The brain age prediction model validation yielded an MAE of 2.46 years between the corrected brain age and true age on a held out NC set, which is the lowest found in the literature when testing a dementia cohort. This finding demonstrates that the proposed FLAIR biomarkers provide a more accurate model compared with traditional approaches based on T1-weighted MR imaging. This result may be attributed to the unique insights FLAIR MR imaging provides, such as the ability to highlight white matter disease or increase LVV segmentation accuracy due to increased CSF-to-tissue contrast. There were significant differences in BrainAGE in all cross-sectional comparisons except NC/sMCI. Most notably, BrainAGE showed significant differences between sMCI and cMCI groups, demonstrating that FLAIR BrainAGE can identify high-risk subjects with MCI.

In the longitudinal analysis, the BrainAGE slope of the cMCI group showed significant differences compared with the NC and sMCI groups and no significant differences with the intercepts of NCs and subjects with sMCI. Therefore, at baseline, subjects with cMCI have profiles similar those of NCs and those with sMCI, but they neurodegenerate at an accelerated rate. Franke et al26 demonstrated significant differences (P < .050) between the slope of the BrainAGE-versus-time regression of NC/sMCI (group 1) and cMCI/AD (group 2), whereas the proposed model shows significant differences between the sMCI and cMCI groups specifically. This model is more applicable clinically because distinguishing between “low-risk” subjects with MCI (sMCI) and “high-risk” subjects with MCI (cMCI) offers more value because appropriate intervention can prevent AD conversion. Interestingly, the cMCI group had a greater rate of change of BrainAGE in compared to the AD group. This further highlights the ability of this metric to identify high-risk subjects because they are progressing at a faster rate than subjects with AD.

These results coincide with findings in Bahsoun et al14 that the MCI cohort shows more rapid changes in some NABM texture and intensity features with age in compared to subjects with AD. While previous studies using T1-weighted MR imaging showed subjects with AD progressing at a faster rate than those with cMCI,26 it is hypothesized that the increased rate of change of cMCI BrainAGE could be attributed to the unique biomarkers from FLAIR MR imaging. Using FLAIR NABM features in addition to established volume-based biomarkers uncovered the trend that subjects with cMCI have a greater rate of change in BrainAGE with time in compared to those with AD. Contrasted to NCs, sMCI, and cMCI, subjects with AD had a significantly higher baseline disease (P < .05). The BrainAGE of the AD group did not show significant slope differences between NC and sMCI groups, but there were significant differences when comparing intercepts. This finding indicates that baseline disease is higher in subjects with AD but that degeneration is at a rate similar to that of NCs and subjects with sMCI. No significant differences were found in any NC/sMCI comparisons, demonstrating that subjects with sMCI have neurodegenerative profiles similar to those of NCs. BrainAGE can perform longitudinal monitoring using a single value that encapsulates various dimensions of disease (volume, intensity, and texture). Otherwise, each individual biomarker would have to be monitored individually across time, and disease heterogeneity among patients would make it difficult to identify high-risk subjects on the basis of 12 different values.

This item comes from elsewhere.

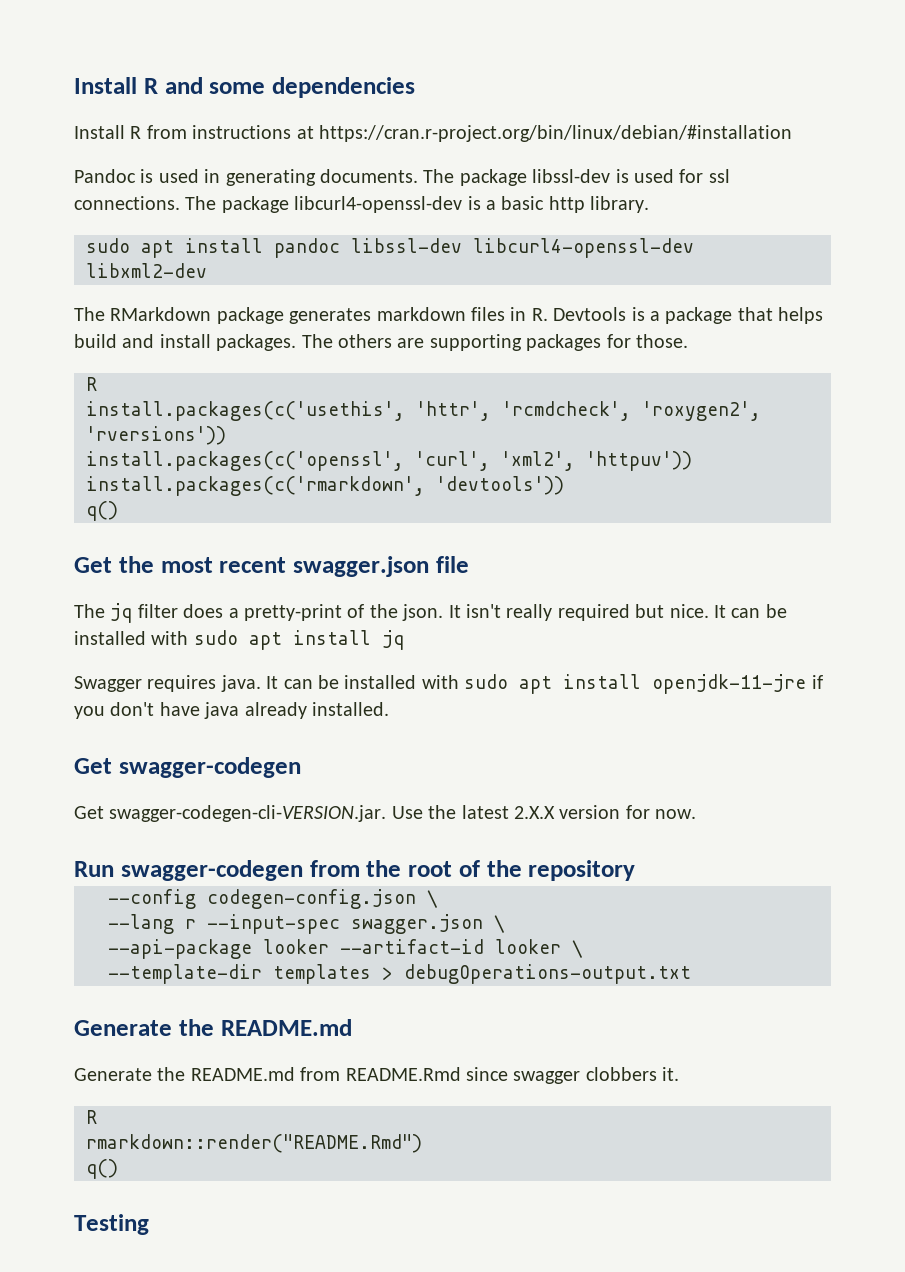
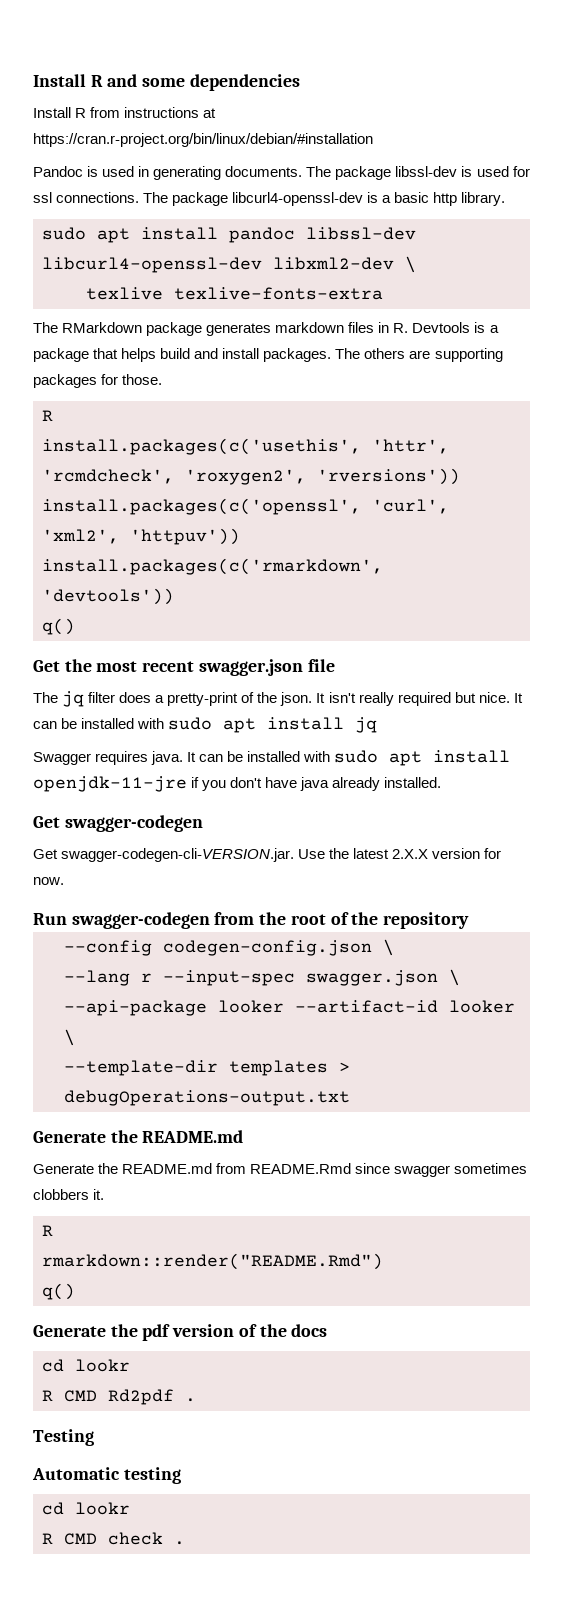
(207, 270) none -> [405,256,416,273] [86,287,383,300] \ // texlive texlive-fonts-extra
(581, 1077) none -> [454,1163,528,1174] sometimes
[74,1214,149,1235] Testing -> [33,1324,328,1341] [42,1359,130,1372] [42,1389,196,1405] [33,1429,94,1446] [32,1467,181,1484] [42,1502,130,1515] [42,1532,185,1545] Generate the pdf version of the docs // cd lookr // R CMD Rd2pdf . // Testing // Automatic testing // cd lookr // R CMD check .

To determine how far in advance the FLAIR-based BrainAGE showed differences between subjects with sMCI and cMCI, t tests were performed at 1-year intervals. There were significant differences between the sMCI and cMCI groups up to 4 years before conversion to AD. The earlier high-risk subjects are identified, the sooner a patient-specific neuroprotective treatment plan can be implemented. Existing brain age prediction models were able to predict AD conversion with adequate accuracy within 12 months' follow-up,9 but none reported the ability to distinguish between sMCI and cMCI in terms of years before conversion. Given the emergence of new AD therapies such as anti-amyloid antibodies31 and peptide-based biotherapeutics,32 using biomarkers to stratify patients into more homogeneous groups can help determine whom to treat on a preclinical level. On a clinical level, this stratification could lead to a reduction in the incidence of AD and an improvement in the quality of life of individuals with cognitive impairment.

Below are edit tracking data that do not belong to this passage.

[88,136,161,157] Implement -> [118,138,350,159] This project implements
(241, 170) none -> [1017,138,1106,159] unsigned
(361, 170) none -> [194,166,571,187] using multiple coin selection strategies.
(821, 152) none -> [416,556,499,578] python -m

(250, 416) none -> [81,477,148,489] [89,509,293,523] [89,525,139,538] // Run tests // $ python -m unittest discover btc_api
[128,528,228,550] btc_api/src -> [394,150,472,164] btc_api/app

Differences in BrainAGE between subjects with cMCI and sMCI, both cross-sectionally and longitudinally, demonstrate the value and potential of BrainAGE as a biomarker. To understand the relationship of the proposed BrainAGE biomarker to known pathologic mechanisms of AD, we correlated BrainAGE with p-tau and Aβ CSF biomarkers and the APOE-4 genotype. BrainAGE showed significant correlation (P < .05) with p-tau, Aβ, and APOE-4. AD is characterized by an accumulation of p-tau and Aβ in various cortical regions of the brain,33 while the APOE-4 protein helps transport different types of fat throughout the bloodstream. Recent studies have suggested that problems related to the ability of brain cells to process lipids may play a key role in the development of AD.34 The significant correlations of the BrainAGE metric with all 3 of these criterion standard AD indicators demonstrate its strength in identifying these high-risk subjects.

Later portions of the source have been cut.